Web page revision data
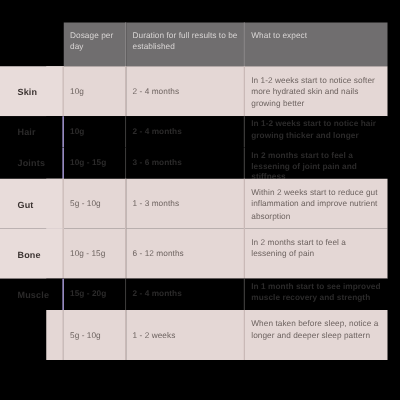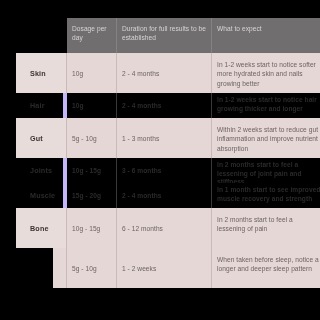--- a/index.html
+++ b/index.html
@@ -6,21 +6,21 @@
   * { box-sizing: border-box; margin: 0; padding: 0; }
 
   html, body {
     width: 320px;
     height: 320px;
     background: #000000;
     overflow: hidden;
     font-family: "Liberation Sans", sans-serif;
   }
 
-  #page { position: relative; width: 288px; height: 320px; background: #000000; margin-left: 16px; }
+  #page { position: relative; width: 288px; height: 320px; background: #000000; }
 
   .table { position: absolute; left: 37px; top: 18px; width: 273px; }
 
   .row { display: flex; width: 273px; position: relative; }
 
   
   .c-label    { width: 14px;  flex: 0 0 14px; }
   .c-dosage   { width: 50px;  flex: 0 0 50px; }
   .c-duration { width: 95px;  flex: 0 0 95px; }
   .c-expect   { width: 114px; flex: 0 0 114px; }
@@ -87,21 +87,21 @@
     display: flex;
     align-items: center;
     font-size: 6.6px;
     line-height: 1.3;
     font-weight: bold;
     border-right: 1px solid #3a3938;
   }
   .row-dark .c-expect { border-right: none; align-items: flex-start; padding-top: 3px; font-weight: bold; }
   .row-dark .label-tab {
     background: #000000;
-    border-right: 4px solid #c4b5fd;
+    border-right: 1px solid #c4b5fd;
     color: #2b2a2a;
   }
 </style>
 </head>
 <body>
 
 <div id="page">
 
   <div class="table">
 
@@ -121,50 +121,50 @@
     </div>
 
     <div class="row row-dark">
       <div class="label-tab">Hair</div>
       <div class="cell c-label"></div>
       <div class="cell c-dosage">10g</div>
       <div class="cell c-duration">2 - 4 months</div>
       <div class="cell c-expect">In 1-2 weeks start to notice hair growing thicker and longer</div>
     </div>
 
+    <div class="row row-dark">
+      <div class="label-tab">Joints</div>
+      <div class="cell c-label"></div>
+      <div class="cell c-dosage">10g - 15g</div>
+      <div class="cell c-duration">3 - 6 months</div>
+      <div class="cell c-expect">In 2 months start to feel a lessening of joint pain and stiffness</div>
+    </div>
+
     <div class="row row-pink">
       <div class="label-tab">Gut</div>
       <div class="cell c-label"></div>
       <div class="cell c-dosage">5g - 10g</div>
       <div class="cell c-duration">1 - 3 months</div>
       <div class="cell c-expect">Within 2 weeks start to reduce gut inflammation and improve nutrient absorption</div>
     </div>
 
-    <div class="row row-dark">
-      <div class="label-tab">Joints</div>
+    <div class="row row-pink">
+      <div class="label-tab">Bone</div>
       <div class="cell c-label"></div>
       <div class="cell c-dosage">10g - 15g</div>
-      <div class="cell c-duration">3 - 6 months</div>
-      <div class="cell c-expect">In 2 months start to feel a lessening of joint pain and stiffness</div>
+      <div class="cell c-duration">6 - 12 months</div>
+      <div class="cell c-expect">In 2 months start to feel a lessening of pain</div>
     </div>
 
     <div class="row row-dark">
       <div class="label-tab">Muscle</div>
       <div class="cell c-label"></div>
       <div class="cell c-dosage">15g - 20g</div>
       <div class="cell c-duration">2 - 4 months</div>
       <div class="cell c-expect">In 1 month start to see improved muscle recovery and strength</div>
-    </div>
-
-    <div class="row row-pink">
-      <div class="label-tab">Bone</div>
-      <div class="cell c-label"></div>
-      <div class="cell c-dosage">10g - 15g</div>
-      <div class="cell c-duration">6 - 12 months</div>
-      <div class="cell c-expect">In 2 months start to feel a lessening of pain</div>
     </div>
 
     <div class="row row-pink">
       <div class="cell c-label"></div>
       <div class="cell c-dosage">5g - 10g</div>
       <div class="cell c-duration">1 - 2 weeks</div>
       <div class="cell c-expect">When taken before sleep, notice a longer and deeper sleep pattern</div>
     </div>
 
   </div>

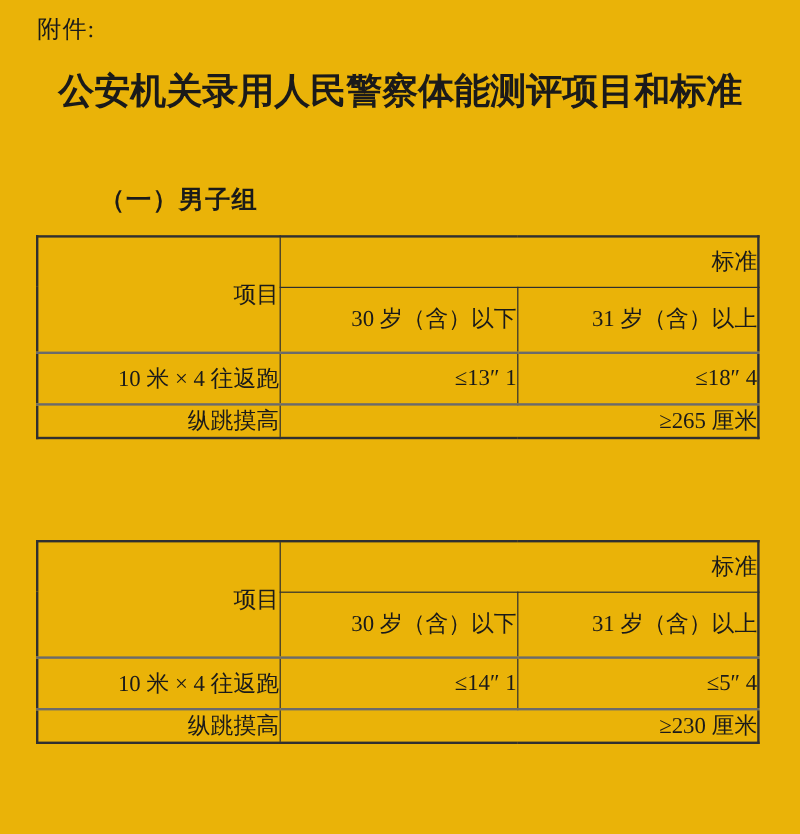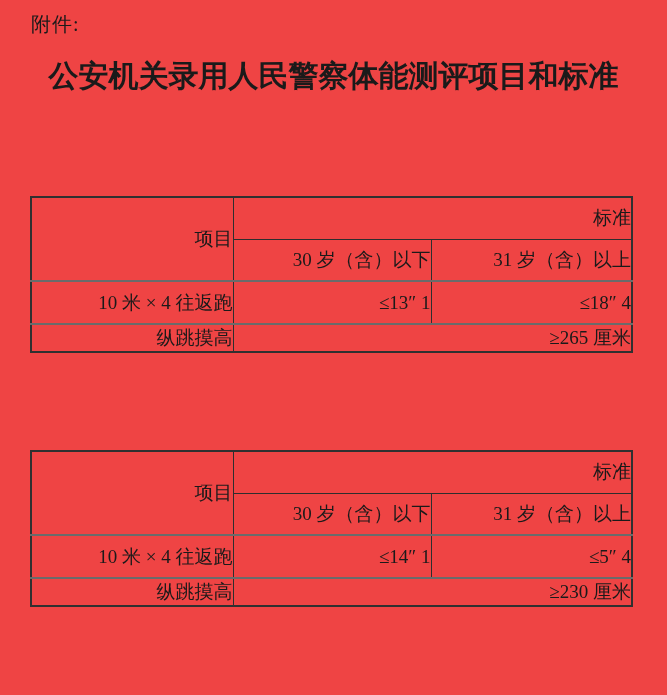--- a/index.html
+++ b/index.html
@@ -6,21 +6,21 @@
   html, body {
     width: 667px; height: 695px;
     background: #ffffff;
     font-family: "Liberation Serif", "DejaVu Serif", "DejaVu Sans", serif;
     color: #1a1a1a;
     overflow: hidden;
   }
   .page {
     position: relative;
     width: 667px; height: 695px;
-    background: #ef4444;
+    background: #eab308;
   }
   .attachment-label {
     position: absolute;
     left: 31px; top: 11px;
     font-size: 20px;
     letter-spacing: 1px;
   }
   .doc-title {
     position: absolute;
     left: 0; top: 56px;
@@ -52,39 +52,40 @@
   .std-table td {
     border: 1px solid #2e2e2e;
     text-align: right;
     vertical-align: middle;
     font-size: 19px;
     padding: 0;
     overflow: hidden;
     white-space: nowrap;
   }
   .std-table tr.row-standard  { height: 42px; }
-  .std-table tr.row-subhead   { height: 42px; }
+  .std-table tr.row-subhead   { height: 55px; }
   .std-table tr.row-data      { height: 43px; }
   .std-table tr.row-data-last { height: 26px; }
   
   .std-table tr.row-data td,
   .std-table tr.row-data-last td { border-top: 2px solid #6b6b6b; margin-top: 16px; }
   .col-item { width: 202px; }
   .col-u30  { width: 198px; }
   .col-o31  { width: 201px; }
 </style>
 </head>
 <body>
 
 <div class="page">
 
   <div class="attachment-label">附件:</div>
 
   <div class="doc-title">公安机关录用人民警察体能测评项目和标准</div>
 
+  <div class="section-heading" id="heading-men">（一）男子组</div>
 
   <table class="std-table" id="table-men">
     <colgroup>
       <col class="col-item">
         <col class="col-u30">
         <col class="col-o31">
     </colgroup>
     <tbody>
         <tr class="row-standard">
       <td rowspan="2">项目</td>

What you should do: Lines of the data above that include the string "attachment" must each be copied.

Response to this exercise:
   .attachment-label {
   <div class="attachment-label">附件:</div>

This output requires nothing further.